Cet hiver, j’ai acheté une paire de bottes Aigle, une salopette jaune de marin Guy Cotten, un couteau orange de chasseur pour trouver ma légitimité à être une bonne salariée agricole.
Fidèle à moi-même comme un cheminot du temps ancien (qui étaient des voyageurs de fermes en fermes et souvent philosophes par le chemin) je suis passée par trois fermes depuis février. J’ai beaucoup réfléchi mais rien écrit car ce que je posais sur papier ne valait pas le partage, et sur structures de serres à soulever de terre, j’ai imaginé le fondement de mon futur projet nomade.

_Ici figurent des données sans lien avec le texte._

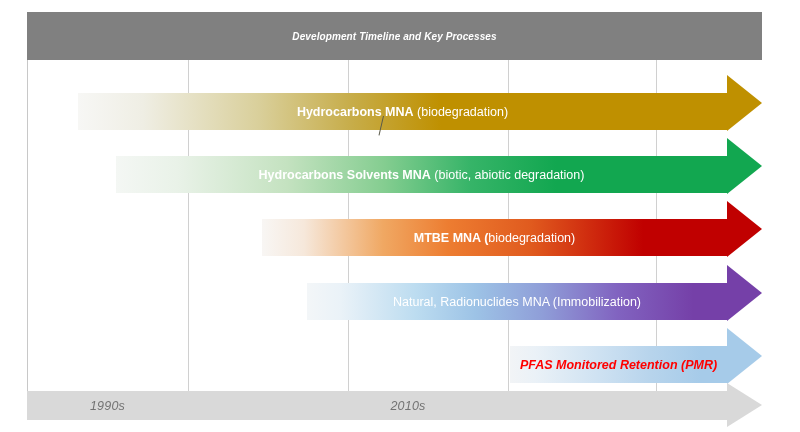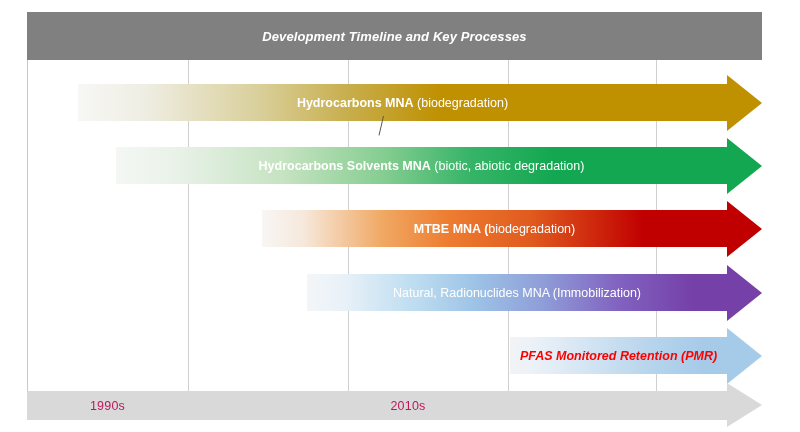--- a/index.html
+++ b/index.html
@@ -21,7 +21,7 @@
   .header-band .line{
     color:#ffffff;
     font-weight:bold;font-style:italic;
-    font-size:13px;line-height:19px;
+    font-size:10px;line-height:19px;
     letter-spacing:.1px;
     white-space:nowrap;
   }

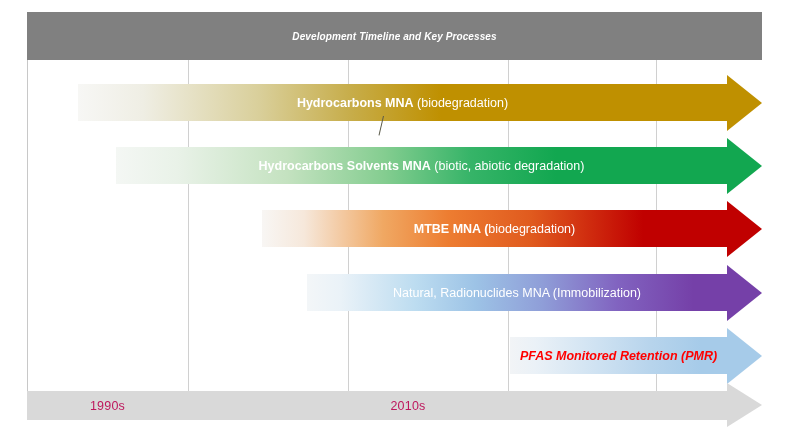--- a/index.html
+++ b/index.html
@@ -39,7 +39,7 @@
   
   .row{position:absolute;height:37px;}
   .arrow-shaft{
-    position:absolute;left:0;top:0;height:100%;
+    position:absolute;left:0;top:9px;height:100%;
     display:flex;align-items:center;justify-content:center;
   }
   .arrow-head{

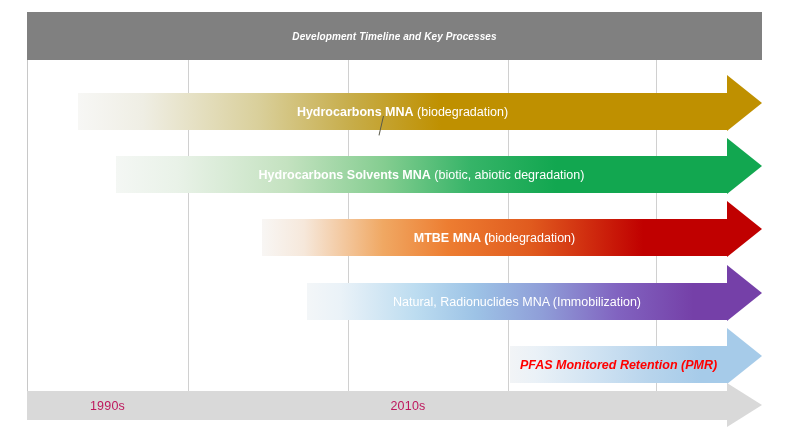--- a/index.html
+++ b/index.html
@@ -76,7 +76,7 @@
   .decade{
     position:absolute;top:391px;height:29px;
     display:flex;align-items:center;justify-content:center;
-    font-size:12.5px;color:#be185d;
+    font-style:italic;font-size:12.5px;color:#737373;
     letter-spacing:.2px;
   }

Je me suis rendue compte que j’ai presque tout pour être une bonne salariée agricole, mais la vérité c’est que je n’aime pas travailler.
J’aime bien me lever tôt pour voir le soleil se lever. Retrouver des copains dans les champs et soulever nos manches sur nos bras dorés pour réussir un bel exploit. Se lancer des blagues comme des obscénités. Laisser nos estomacs nous guider pour aller manger et regarder les oiseaux pour se rappeler qui on est. Répéter les mêmes gestes et trouver un rythme pour mes pensées rocambolesques.

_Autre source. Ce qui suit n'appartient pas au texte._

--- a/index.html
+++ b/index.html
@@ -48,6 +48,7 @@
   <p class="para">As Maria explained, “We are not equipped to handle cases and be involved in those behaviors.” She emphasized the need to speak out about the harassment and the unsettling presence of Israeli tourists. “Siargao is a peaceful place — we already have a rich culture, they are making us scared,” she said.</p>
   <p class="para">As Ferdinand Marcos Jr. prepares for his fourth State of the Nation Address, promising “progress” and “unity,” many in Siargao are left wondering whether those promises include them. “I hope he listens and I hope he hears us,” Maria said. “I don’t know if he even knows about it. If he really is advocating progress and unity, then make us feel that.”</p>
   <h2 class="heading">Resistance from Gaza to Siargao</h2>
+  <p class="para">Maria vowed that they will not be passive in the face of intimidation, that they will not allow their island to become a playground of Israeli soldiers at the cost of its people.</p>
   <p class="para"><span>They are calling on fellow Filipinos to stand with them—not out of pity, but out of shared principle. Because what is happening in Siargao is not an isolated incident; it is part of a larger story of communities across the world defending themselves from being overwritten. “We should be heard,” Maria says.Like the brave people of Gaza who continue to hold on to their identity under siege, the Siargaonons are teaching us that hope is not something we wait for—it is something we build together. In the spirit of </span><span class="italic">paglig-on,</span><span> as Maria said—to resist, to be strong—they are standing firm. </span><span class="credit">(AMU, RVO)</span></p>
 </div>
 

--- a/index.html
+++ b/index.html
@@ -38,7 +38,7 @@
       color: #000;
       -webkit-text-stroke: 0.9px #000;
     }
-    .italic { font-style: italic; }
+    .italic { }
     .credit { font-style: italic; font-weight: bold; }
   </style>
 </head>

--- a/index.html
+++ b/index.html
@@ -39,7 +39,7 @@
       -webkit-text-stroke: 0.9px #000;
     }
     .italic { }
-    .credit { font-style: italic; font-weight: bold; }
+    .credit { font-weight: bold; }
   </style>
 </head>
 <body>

J’aime aussi : Voir de la poésie se glisser dans des méthodes de production. Puis penser ergonomie pour ne pas se faire mal et pouvoir travailler plus durablement. Faire des heures en plus sans m’en rendre compte car je me sens bien entourée. Et continuer à apprendre tous les jours de cette vie qui me surprend.
J’ai compris que je suis une salariée trop exigeante pour être heureuse dans un certain nombre de fermes. Que si j’avais à répéter une saison similaire, je me construirais une brouette en bois (moins lourdes que les métalliques) que je trimbalerais avec moi. Puis sachant que je vais suffisamment vite, je prendrais parfois un temps pour regarder la forme incroyable d’une tomate difforme. Que j’ai besoin de protéger mon temps de création pour rester inspirée à voir et partager le beau où je suis. Et que ça ne sert à rien d’attendre à être valorisée par des personnes qui sont eux-mêmes en train de courir. Alors j’apprendrais peut-être que je peux créer un espace autour de mon corps où l’ambiance est bonne et l’ergonomie me protège pour continuer à me sentir libre dans un métier que j’aime.